Building cross-protocol apps on EVM often requires complex, error-prone off-chain orchestrators or bridging layers. Solana's CPI model acts as a native composability SDK.

• Direct Function Calls: Contracts call each other synchronously within the same runtime, with ~400ms finality.
• Reduced Overhead: Eliminates the need for external relayers or liquidity bridges like LayerZero for simple logic, slashing integration complexity.

Fragmented liquidity across isolated smart contracts creates capital inefficiency and poor UX. CPIs enable programmatic liquidity routing, creating a unified financial primitive.

• Dynamic Routing: A single swap can source liquidity from Orca, Raydium, and a custom AMM pool in one atomic operation.
• Capital Efficiency: Lending protocols like Solend can use deposited collateral in yield strategies without moving funds, mimicking MakerDAO's DSProxy but natively.

EVM's message-passing model forces a trade-off between security (audited, slow integrations) and innovation (fast, risky composability). Solana's CPI, with its single global state, offers a third path.

• Deterministic Costing: Transaction costs are predictable and bounded before execution, unlike Ethereum's gas auction dynamics.
• No Wrapper Hell: Avoids the UniswapX or CowSwap intent-based workarounds needed for safe batching on EVM.

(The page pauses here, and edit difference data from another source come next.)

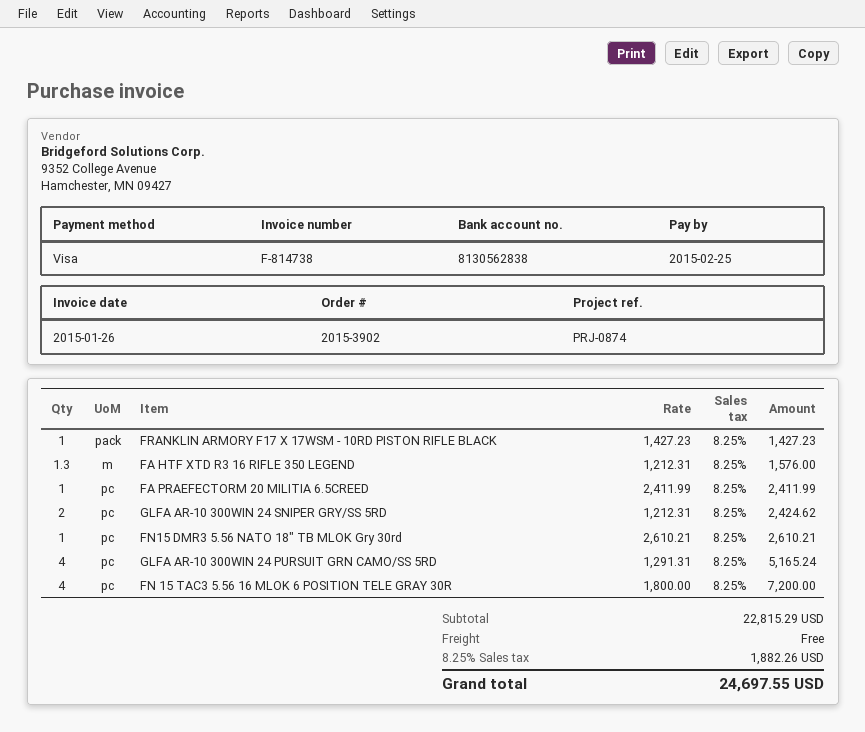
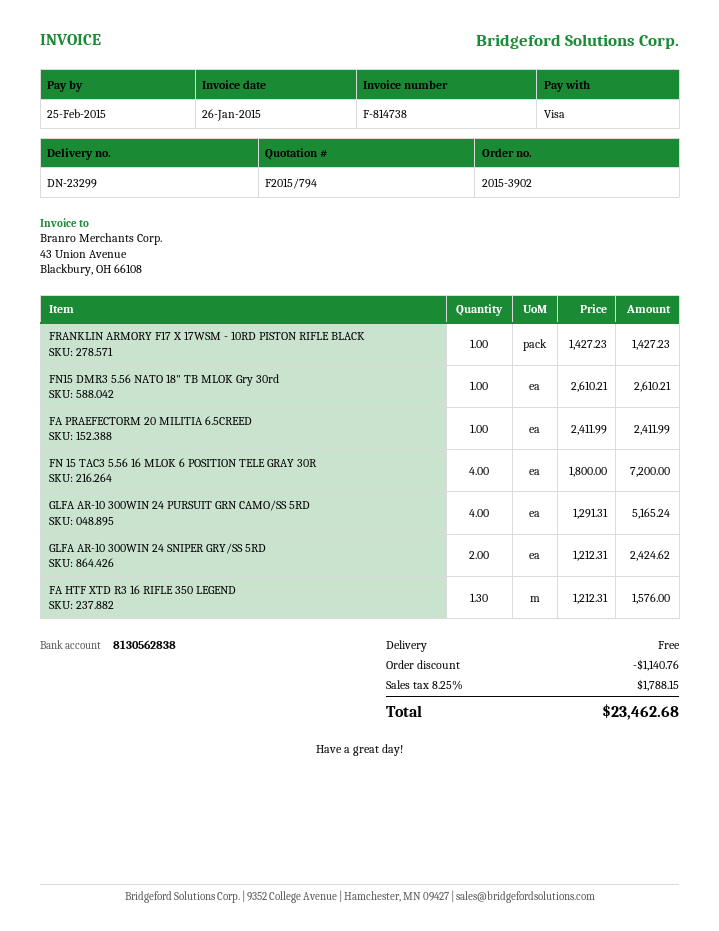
discount: none -> 1140.76
tax: 8.25% = 1882.26 -> 8.25% = 1788.15
total: 24697.55 -> 23462.68

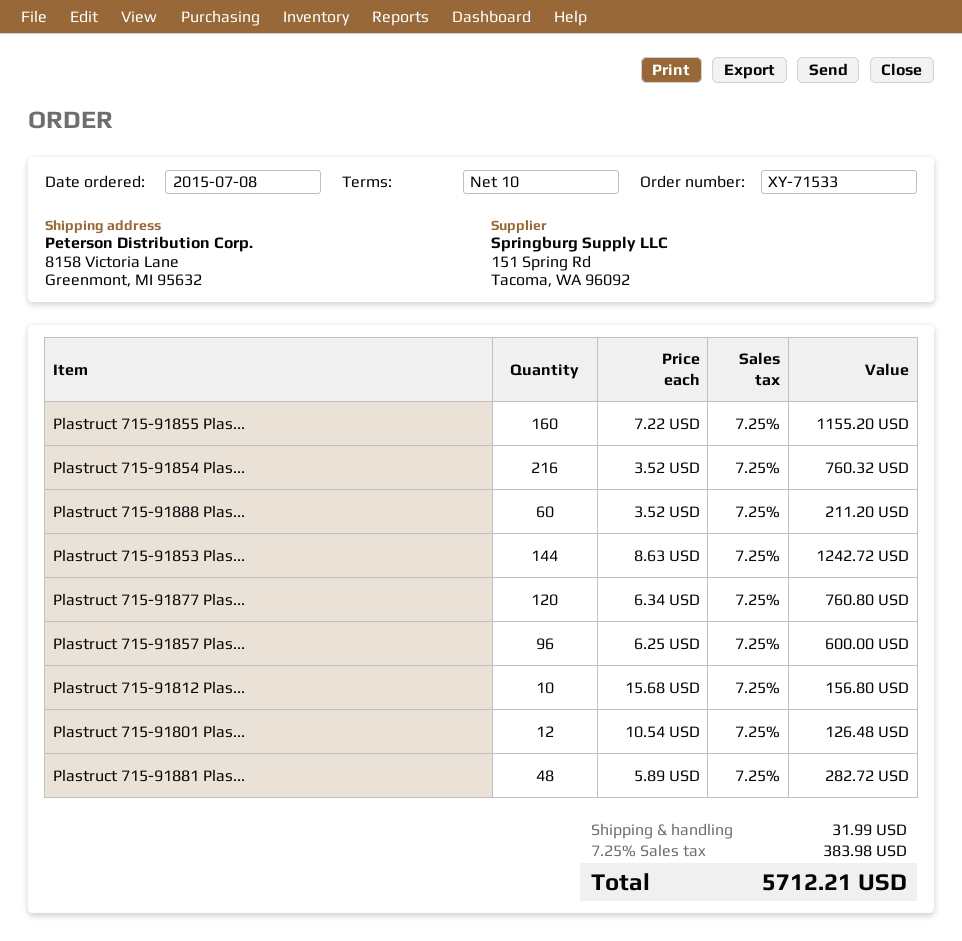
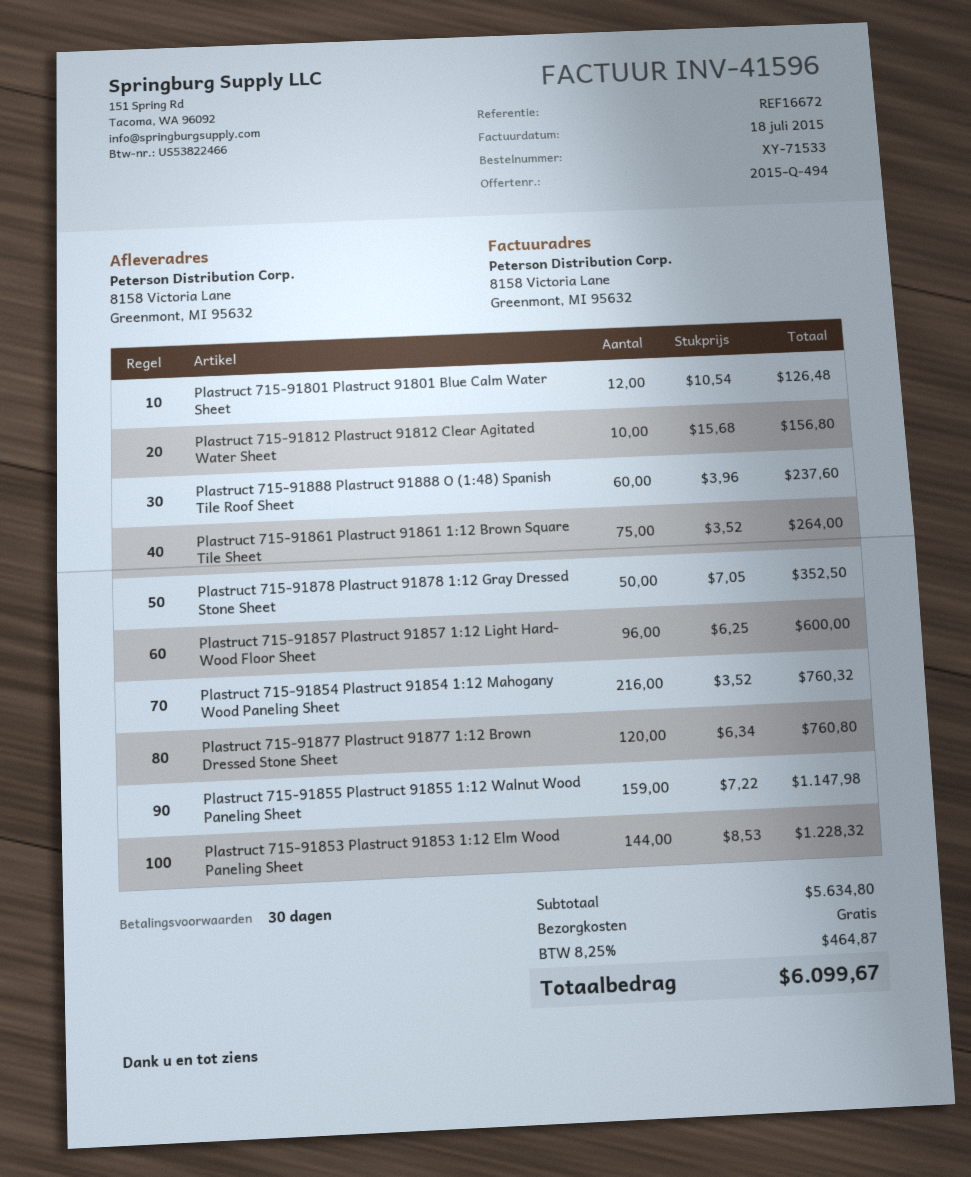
payment terms: 10 days -> 30 days
Plastruct 715-91855 Plas...: 160 x 7.22 = 1155.20 -> 159 x 7.22 = 1147.98
Plastruct 715-91888 Plas...: 60 x 3.52 = 211.20 -> 60 x 3.96 = 237.60
Plastruct 715-91853 Plas...: 144 x 8.63 = 1242.72 -> 144 x 8.53 = 1228.32
Plastruct 715-91881 Plas...: 48 x 5.89 = 282.72 -> none
Plastruct 715-91861 Plastruct 91861 1:12 Brown Square Tile Sheet: none -> 75 x 3.52 = 264.00
Plastruct 715-91878 Plastruct 91878 1:12 Gray Dressed Stone Sheet: none -> 50 x 7.05 = 352.50
shipping: 31.99 -> 0.00
tax: 7.25% = 383.98 -> 8.25% = 464.87
total: 5712.21 -> 6099.67

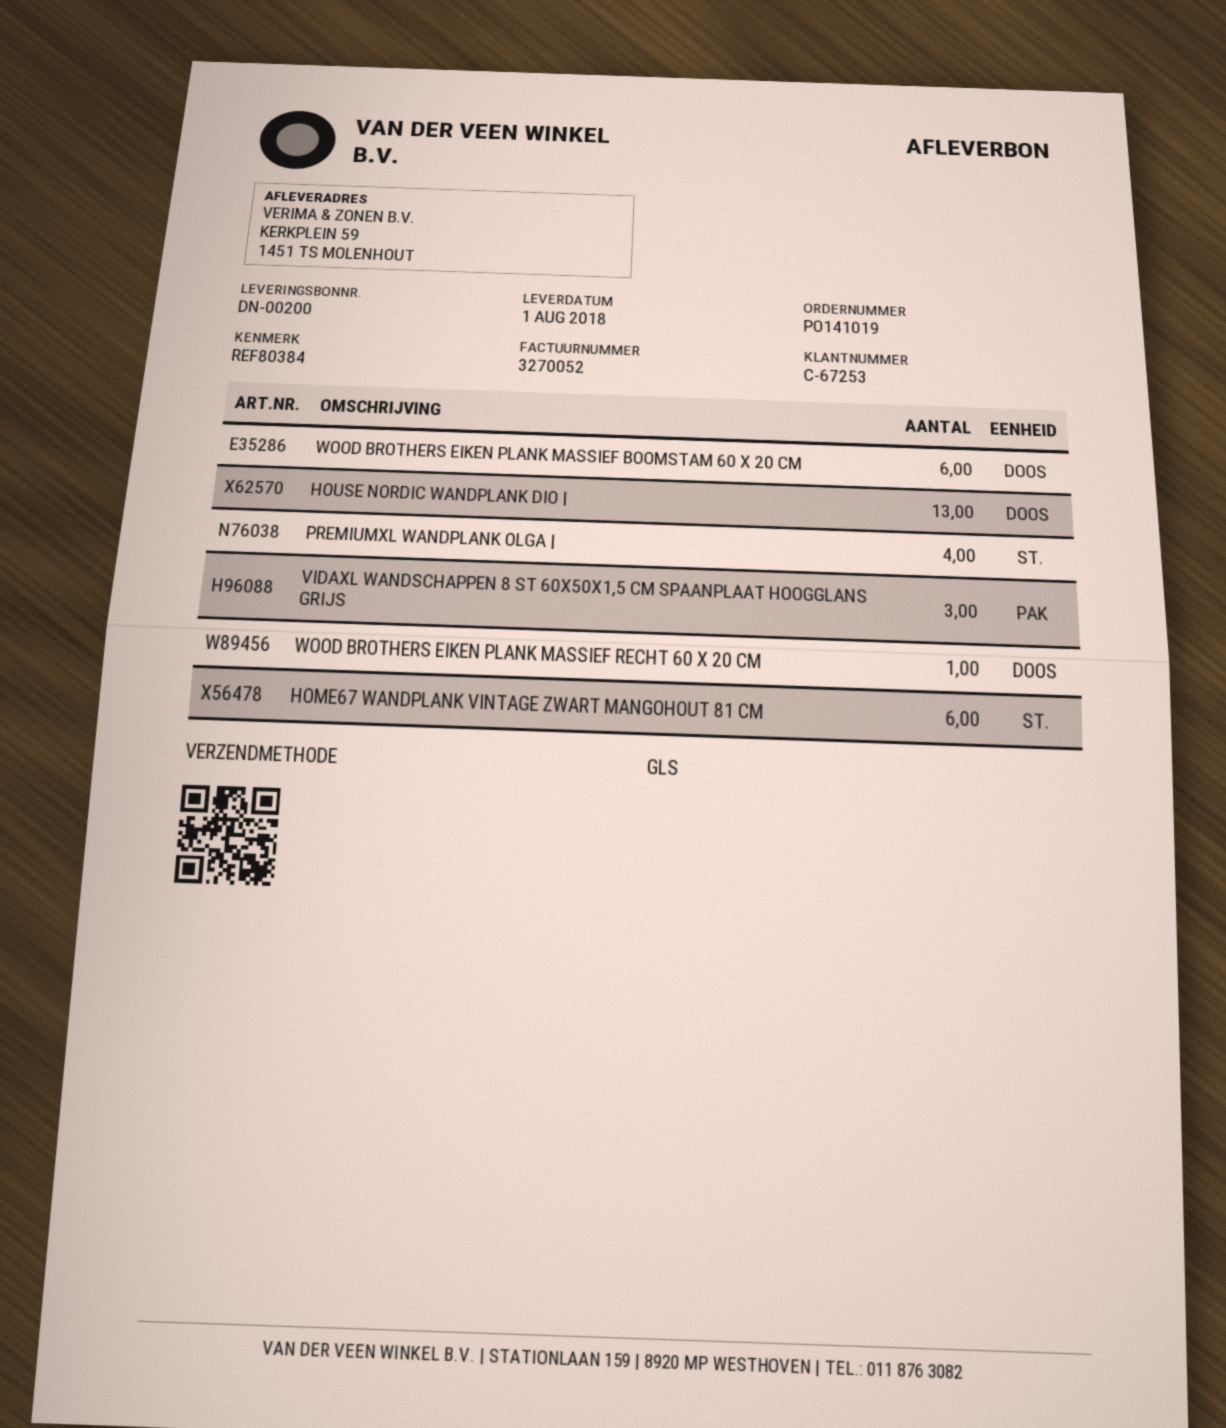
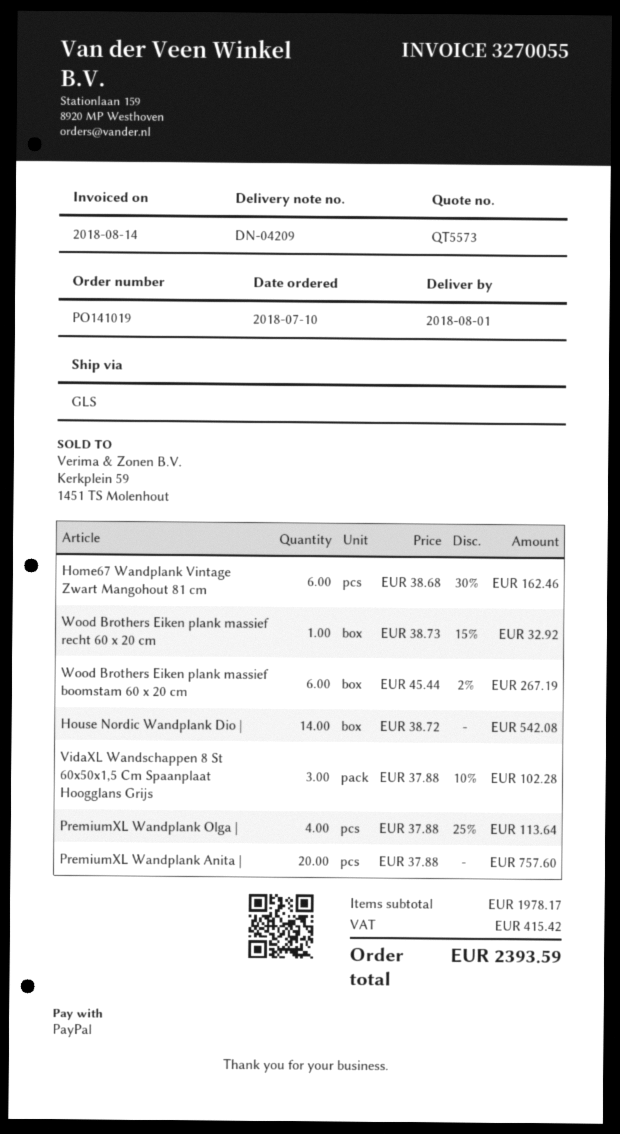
delivery note number: DN-00200 -> DN-04209
invoice number: 3270052 -> 3270055
HOUSE NORDIC WANDPLANK DIO |: 13 -> 14
PremiumXL Wandplank Anita |: none -> 20

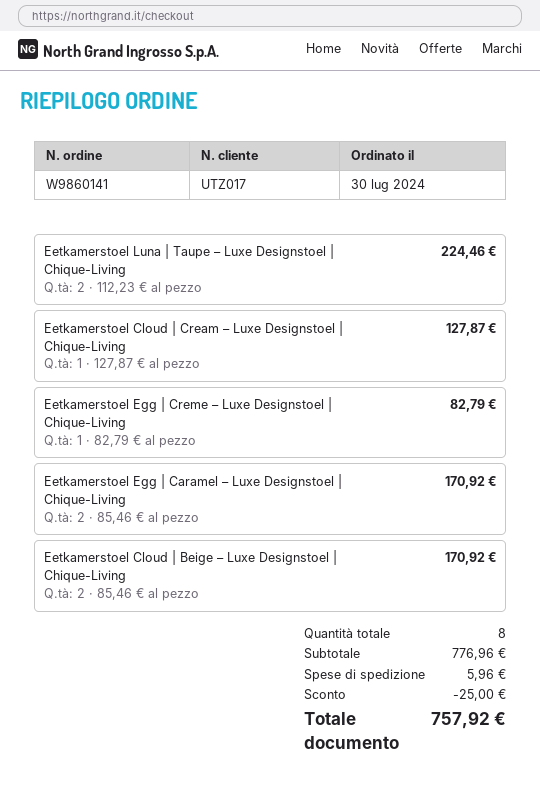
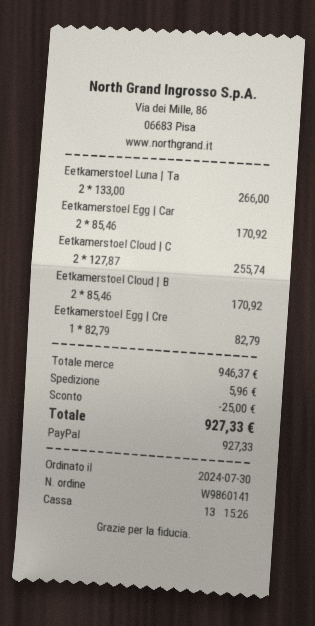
Eetkamerstoel Luna | Taupe – Luxe Designstoel | Chique-Living: 2 x 112.23 = 224.46 -> 2 x 133.00 = 266.00
Eetkamerstoel Cloud | Cream – Luxe Designstoel | Chique-Living: 1 x 127.87 = 127.87 -> 2 x 127.87 = 255.74
subtotal: 776.96 -> 946.37
total: 757.92 -> 927.33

CPIs shift security from pure contract isolation to a call graph security model. A vulnerability in one program can cascade, but this enforces stricter audit standards across the ecosystem.

• Explicit Privileges: Called programs must be passed the correct PDAs and accounts, creating clear security boundaries.
• Ecosystem Cohesion: This forces a higher baseline of code quality, similar to the scrutiny seen in Cosmos IBC, but at the smart contract layer.

CPIs enable smart contracts to be consumed as high-level APIs, not just standalone applications. This creates a Lego-brick economy for financial primitives.

• Monetizable Logic: Programs can charge fees for their logic, not just liquidity provision.
• Meta-Protocols Emerge: Platforms like Drift or Mango Markets can be used as liquidity engines for entirely new derivative products built on top.